Random Ramblings on the UK election.

Four days to go to the most under-anticipated general Election in history, and British democracy really is in a pathetic state.

Just look at the wonderful array of choices on offer. You can vote for more of Blair, the man who took us to war based on lie. The man who helped kill tens of thousands of Iraqi civilians so George Bush could liberate their oil. The man who's government abolished Habeas Corpus with the repellent Prevention of Terrorism act. A man who, terrifyingly, seems to believe his own lies.

If not Labour, then perhaps the Lid Dem's? Well, yes perhaps. If you want to vote for a party who's bumbling leader, along with a third of his MPs, could not be bothered to turn up and vote when Blair abolished our right to be innocent till proven guilty.

If not the Lib Dem's, perhaps the Tories? The Tories, it must be said, offer an attractive manifesto. Apparently, they plan to cut public spending, lower taxes, and improve public services. See if you can spot whats wrong with that sentence. Yes, apparently Micheal can give us more, for less, with less.Still, you can promise more or less anything when you know your chances of winning are somewhere between none and, well, minus none.

Of course, none of this really makes any difference to me. For a whole host of reasons I can ignore the politicians and they can ignore me.

None of this really makes any difference to me because the missus and I are Dinkies (Double Income No Kids) in our twenties, so as far as the major parties are concerned, we simply do not exist. Old people, now, they exist. Gordon Brown spent millions bribing them with council tax rebates. So do "hard working families". Not sure about Lazy families mind, but "hard working families" are a regular feature of political dialogue, with every party offering them something. Tax credits, child care, better education, maternity leave, oh they get the lot. The wants, needs and desires of those of us under pension age, or who have not, as yet, decided to breed are of no interest to the vote grubbing scum. This is often attributed to the fact that few of us vote. A vicious circle really, since we are only going to vote when we are given something to vote for.

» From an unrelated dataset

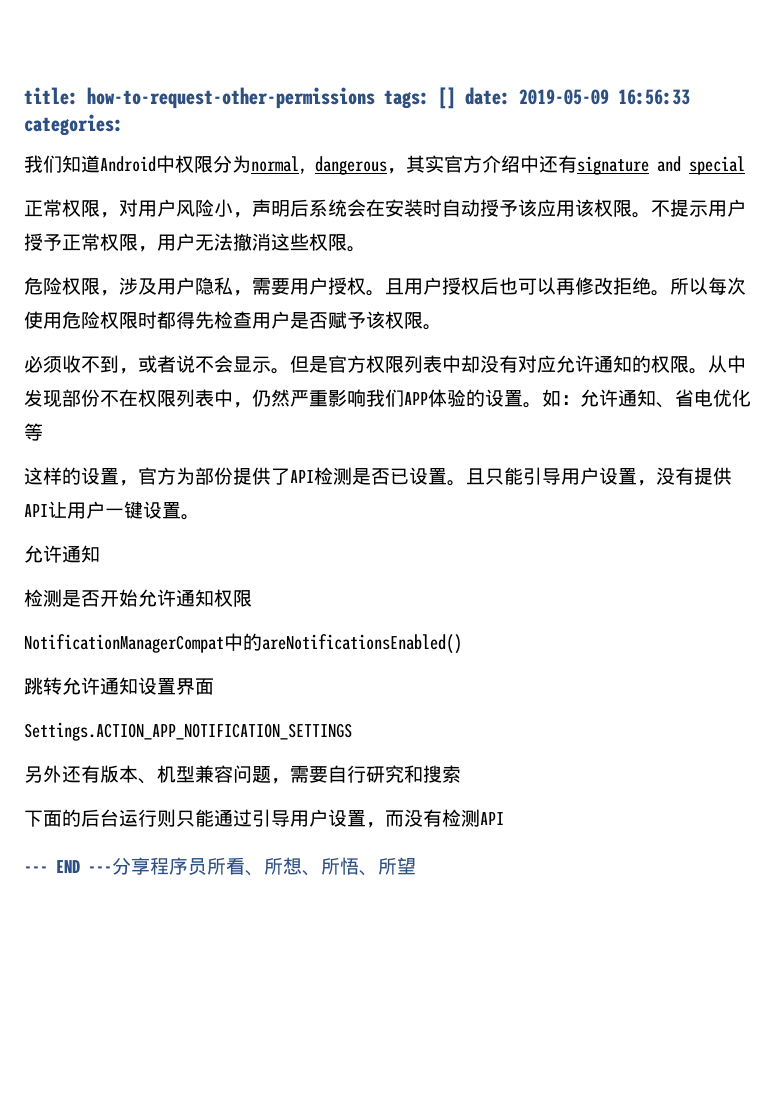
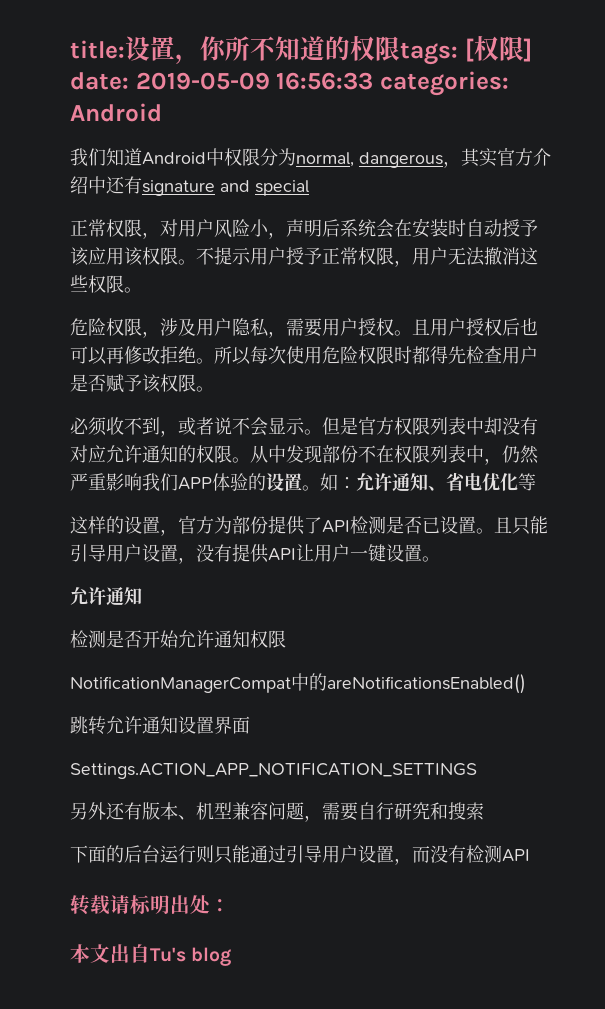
- title: how-to-request-other-permissions tags: [] date: 2019-05-09 16:56:33 categories:
+ title:设置，你所不知道的权限tags: [权限] date: 2019-05-09 16:56:33 categories: Android
- --- END ---分享程序员所看、所想、所悟、所望
+ 转载请标明出处：
+ 本文出自Tu's blog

Of course even if one of the parties offered a policy that I felt inclined to vote for it would be a waste of time, since I do not live in a marginal constituency. At the last election, my Labour MP was returned with a 29 percent majority. It would take a swing of 15% to the Lib Dem's to unseat her. Not a cat in hells chance. So, thanks to our insane electoral system, even if I did want to vote my vote would be wasted. At each election, roughly a hundred marginal constituencies decide the result. In 2001, the labour party won just over 40% of the vote. Our wonderfully insane electoral system translated this into a 167 seat majority. A landslide victory, despite 60 percent of the voters wanting someone else.

Thanks to this system, Blair is likely to win another huge majority, despite being one of the most despised Prime Ministers in recent British history. If I could affect the result in any way, I would vote for a hung parliament. Besides the fact that this would be the fairest result, it would also be the best result. In a hung parliament passing legislation is very tough, meaning that we could have four or five years of MPs doing nothing but argue. This seems like a good thing. After all, our politicians are an incompetent, insane shower of bastards. At least in a hung parliament the damage they can do would be limited.